§ **Task**
Look below for the line containing "FIORIERE FISSE FERRO"; from there, print each line exactly up to and including the line containing "shipping: 27.00 -> none", and stop.
--- START ---
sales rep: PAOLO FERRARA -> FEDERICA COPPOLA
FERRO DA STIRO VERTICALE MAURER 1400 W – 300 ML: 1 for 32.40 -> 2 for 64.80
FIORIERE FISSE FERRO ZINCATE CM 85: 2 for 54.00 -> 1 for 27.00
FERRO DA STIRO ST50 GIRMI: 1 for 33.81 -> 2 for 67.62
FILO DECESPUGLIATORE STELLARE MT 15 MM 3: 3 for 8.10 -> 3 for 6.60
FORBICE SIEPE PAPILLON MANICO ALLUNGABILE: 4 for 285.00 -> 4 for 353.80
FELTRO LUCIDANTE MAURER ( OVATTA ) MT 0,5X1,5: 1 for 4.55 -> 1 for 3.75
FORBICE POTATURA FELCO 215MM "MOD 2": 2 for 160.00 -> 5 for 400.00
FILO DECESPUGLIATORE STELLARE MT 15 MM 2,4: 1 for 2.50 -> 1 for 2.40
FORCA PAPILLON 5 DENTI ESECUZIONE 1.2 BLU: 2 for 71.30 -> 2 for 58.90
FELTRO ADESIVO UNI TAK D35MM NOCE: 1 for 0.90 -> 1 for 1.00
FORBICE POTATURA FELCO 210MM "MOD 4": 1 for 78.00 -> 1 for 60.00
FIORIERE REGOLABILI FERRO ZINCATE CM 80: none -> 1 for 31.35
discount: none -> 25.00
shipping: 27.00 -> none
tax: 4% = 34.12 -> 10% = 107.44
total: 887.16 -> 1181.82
--- END ---
--- START ---
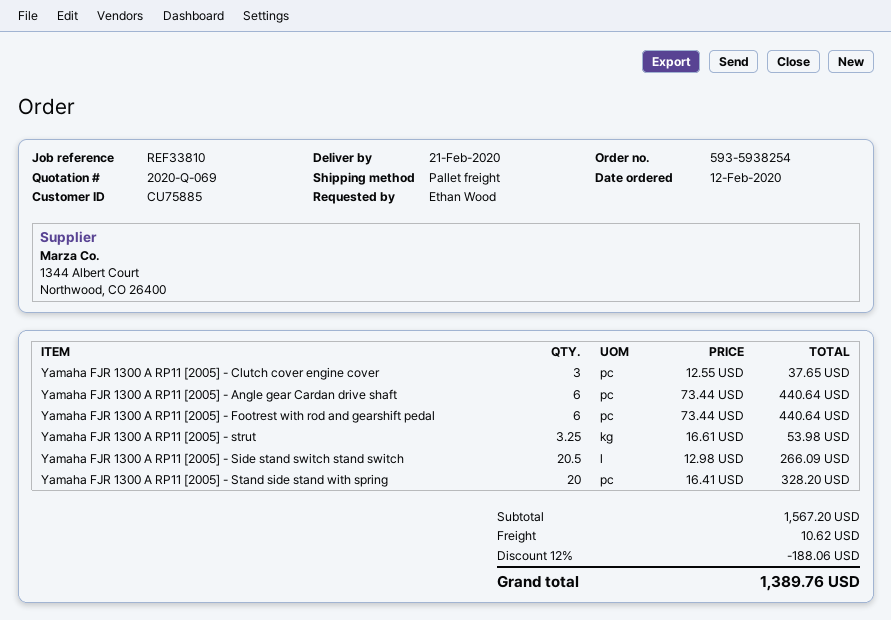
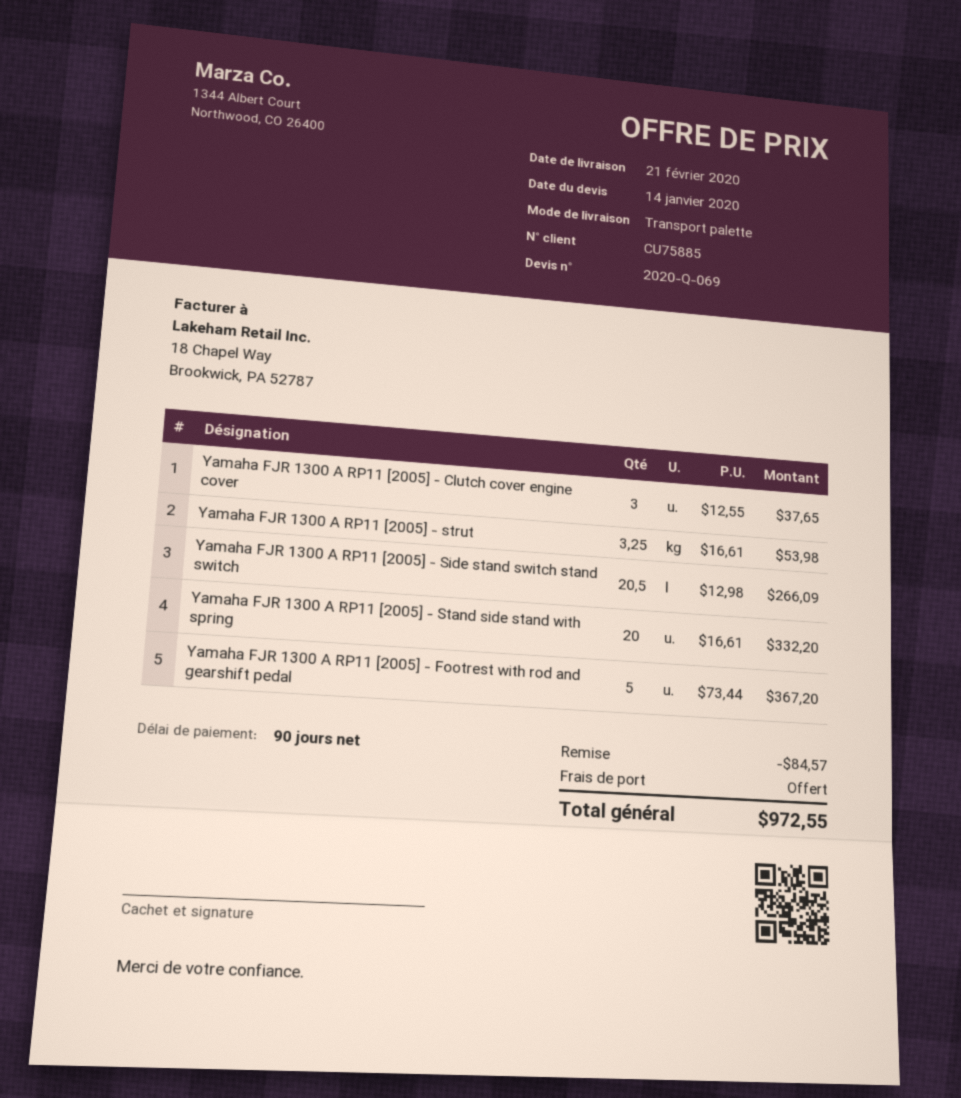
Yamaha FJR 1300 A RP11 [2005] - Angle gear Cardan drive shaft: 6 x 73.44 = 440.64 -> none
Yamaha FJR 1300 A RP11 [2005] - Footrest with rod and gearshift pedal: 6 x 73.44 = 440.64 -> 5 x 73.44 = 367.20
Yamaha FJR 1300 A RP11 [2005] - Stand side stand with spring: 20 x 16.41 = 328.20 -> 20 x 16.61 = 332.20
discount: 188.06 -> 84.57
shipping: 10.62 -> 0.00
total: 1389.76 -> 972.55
--- END ---
§ **Answer to the problem**
FIORIERE FISSE FERRO ZINCATE CM 85: 2 for 54.00 -> 1 for 27.00
FERRO DA STIRO ST50 GIRMI: 1 for 33.81 -> 2 for 67.62
FILO DECESPUGLIATORE STELLARE MT 15 MM 3: 3 for 8.10 -> 3 for 6.60
FORBICE SIEPE PAPILLON MANICO ALLUNGABILE: 4 for 285.00 -> 4 for 353.80
FELTRO LUCIDANTE MAURER ( OVATTA ) MT 0,5X1,5: 1 for 4.55 -> 1 for 3.75
FORBICE POTATURA FELCO 215MM "MOD 2": 2 for 160.00 -> 5 for 400.00
FILO DECESPUGLIATORE STELLARE MT 15 MM 2,4: 1 for 2.50 -> 1 for 2.40
FORCA PAPILLON 5 DENTI ESECUZIONE 1.2 BLU: 2 for 71.30 -> 2 for 58.90
FELTRO ADESIVO UNI TAK D35MM NOCE: 1 for 0.90 -> 1 for 1.00
FORBICE POTATURA FELCO 210MM "MOD 4": 1 for 78.00 -> 1 for 60.00
FIORIERE REGOLABILI FERRO ZINCATE CM 80: none -> 1 for 31.35
discount: none -> 25.00
shipping: 27.00 -> none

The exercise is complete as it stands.